[Given information — start]
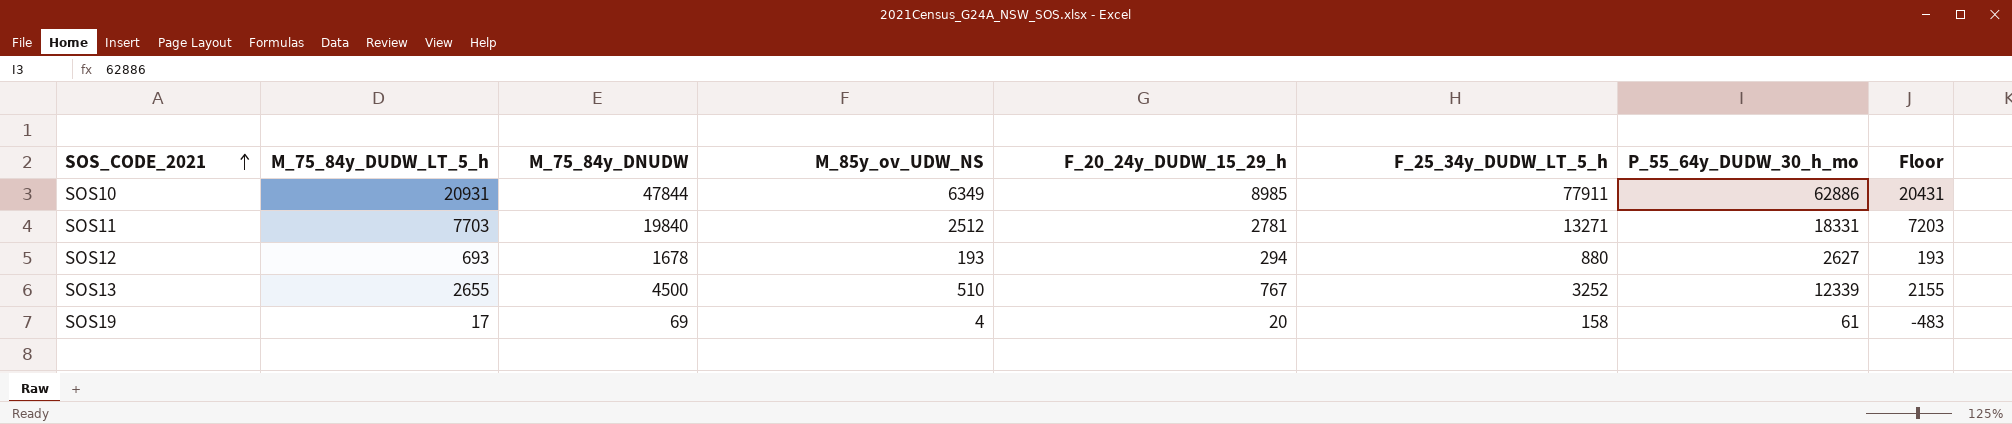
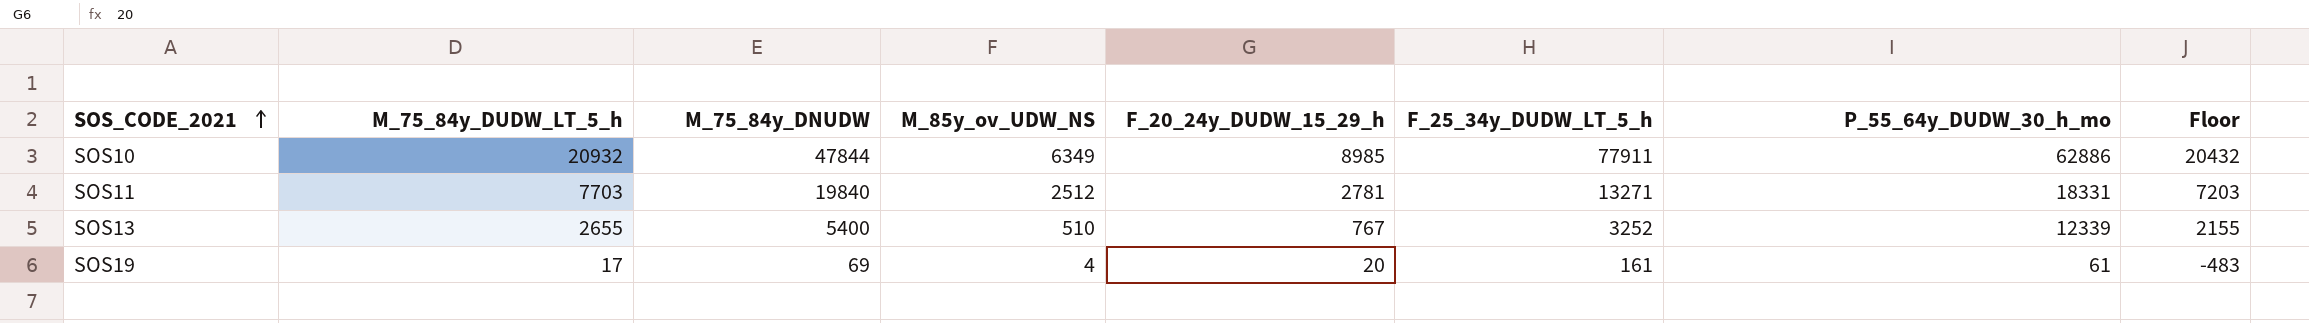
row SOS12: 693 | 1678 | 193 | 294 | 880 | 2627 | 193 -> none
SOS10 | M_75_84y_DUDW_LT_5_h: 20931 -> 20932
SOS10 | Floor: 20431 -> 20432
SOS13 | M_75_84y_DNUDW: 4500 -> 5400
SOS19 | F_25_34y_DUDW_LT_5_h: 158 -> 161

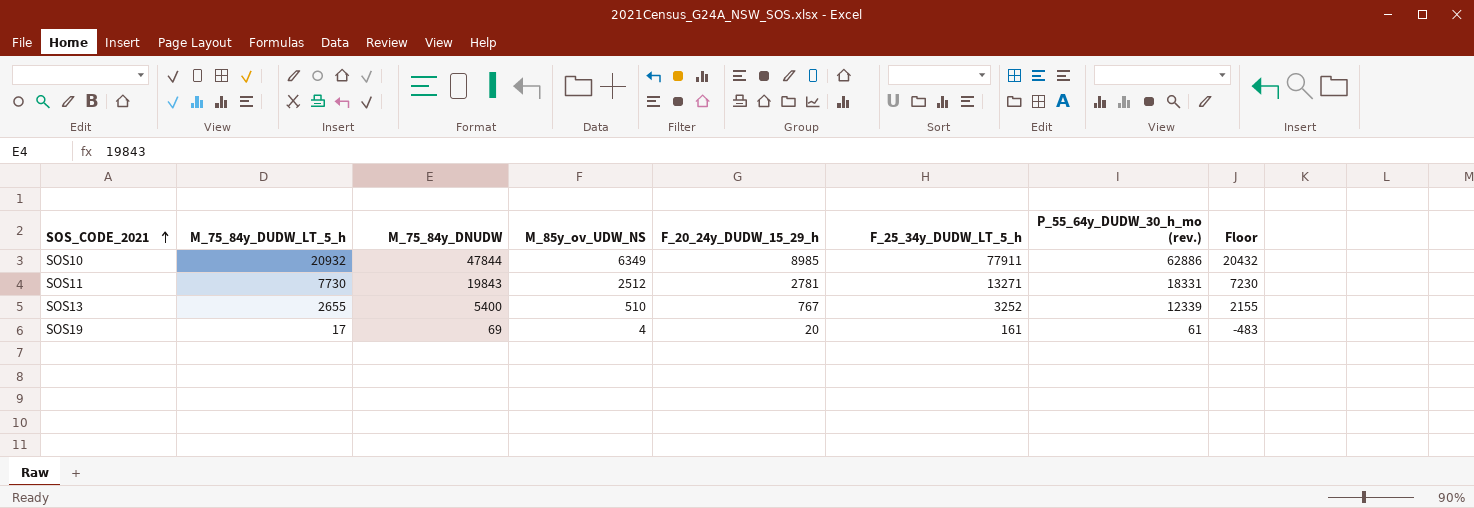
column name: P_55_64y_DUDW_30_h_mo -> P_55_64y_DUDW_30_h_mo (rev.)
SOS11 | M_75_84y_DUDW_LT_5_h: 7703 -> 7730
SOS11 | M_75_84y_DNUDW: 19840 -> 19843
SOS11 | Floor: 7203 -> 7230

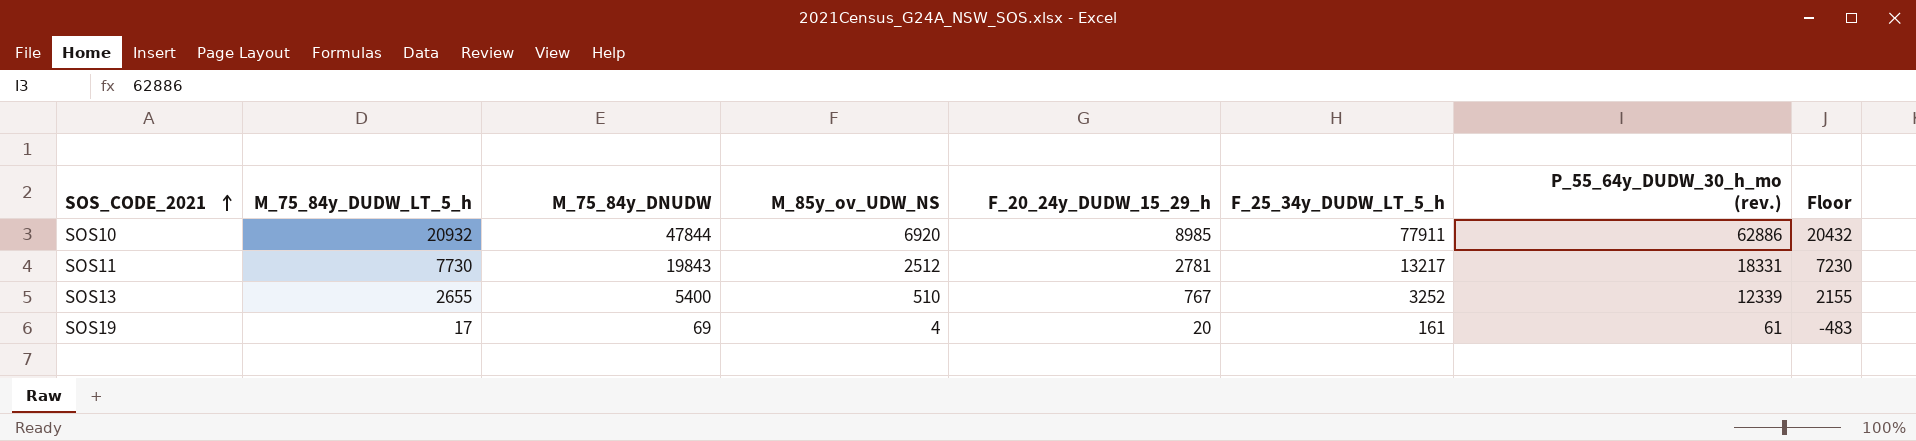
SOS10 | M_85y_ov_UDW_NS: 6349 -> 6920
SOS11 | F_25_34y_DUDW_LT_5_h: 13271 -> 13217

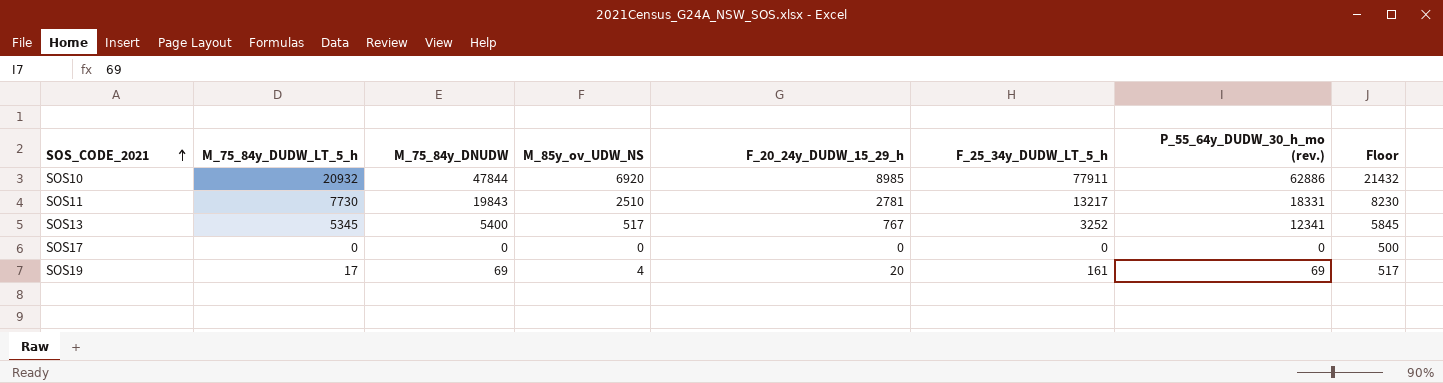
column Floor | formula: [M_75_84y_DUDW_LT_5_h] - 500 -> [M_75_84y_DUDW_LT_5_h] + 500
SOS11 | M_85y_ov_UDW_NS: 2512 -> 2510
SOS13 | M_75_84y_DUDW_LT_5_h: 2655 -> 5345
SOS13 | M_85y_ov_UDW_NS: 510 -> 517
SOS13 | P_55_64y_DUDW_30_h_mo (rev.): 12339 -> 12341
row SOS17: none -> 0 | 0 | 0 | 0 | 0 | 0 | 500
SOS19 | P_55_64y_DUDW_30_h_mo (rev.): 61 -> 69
[Given information — finish]
◆ **Task directions**
Would you retype every line shown above exactly, leaving the pictures aside?

◆ **Exercise solution**
row SOS12: 693 | 1678 | 193 | 294 | 880 | 2627 | 193 -> none
SOS10 | M_75_84y_DUDW_LT_5_h: 20931 -> 20932
SOS10 | Floor: 20431 -> 20432
SOS13 | M_75_84y_DNUDW: 4500 -> 5400
SOS19 | F_25_34y_DUDW_LT_5_h: 158 -> 161

column name: P_55_64y_DUDW_30_h_mo -> P_55_64y_DUDW_30_h_mo (rev.)
SOS11 | M_75_84y_DUDW_LT_5_h: 7703 -> 7730
SOS11 | M_75_84y_DNUDW: 19840 -> 19843
SOS11 | Floor: 7203 -> 7230

SOS10 | M_85y_ov_UDW_NS: 6349 -> 6920
SOS11 | F_25_34y_DUDW_LT_5_h: 13271 -> 13217

column Floor | formula: [M_75_84y_DUDW_LT_5_h] - 500 -> [M_75_84y_DUDW_LT_5_h] + 500
SOS11 | M_85y_ov_UDW_NS: 2512 -> 2510
SOS13 | M_75_84y_DUDW_LT_5_h: 2655 -> 5345
SOS13 | M_85y_ov_UDW_NS: 510 -> 517
SOS13 | P_55_64y_DUDW_30_h_mo (rev.): 12339 -> 12341
row SOS17: none -> 0 | 0 | 0 | 0 | 0 | 0 | 500
SOS19 | P_55_64y_DUDW_30_h_mo (rev.): 61 -> 69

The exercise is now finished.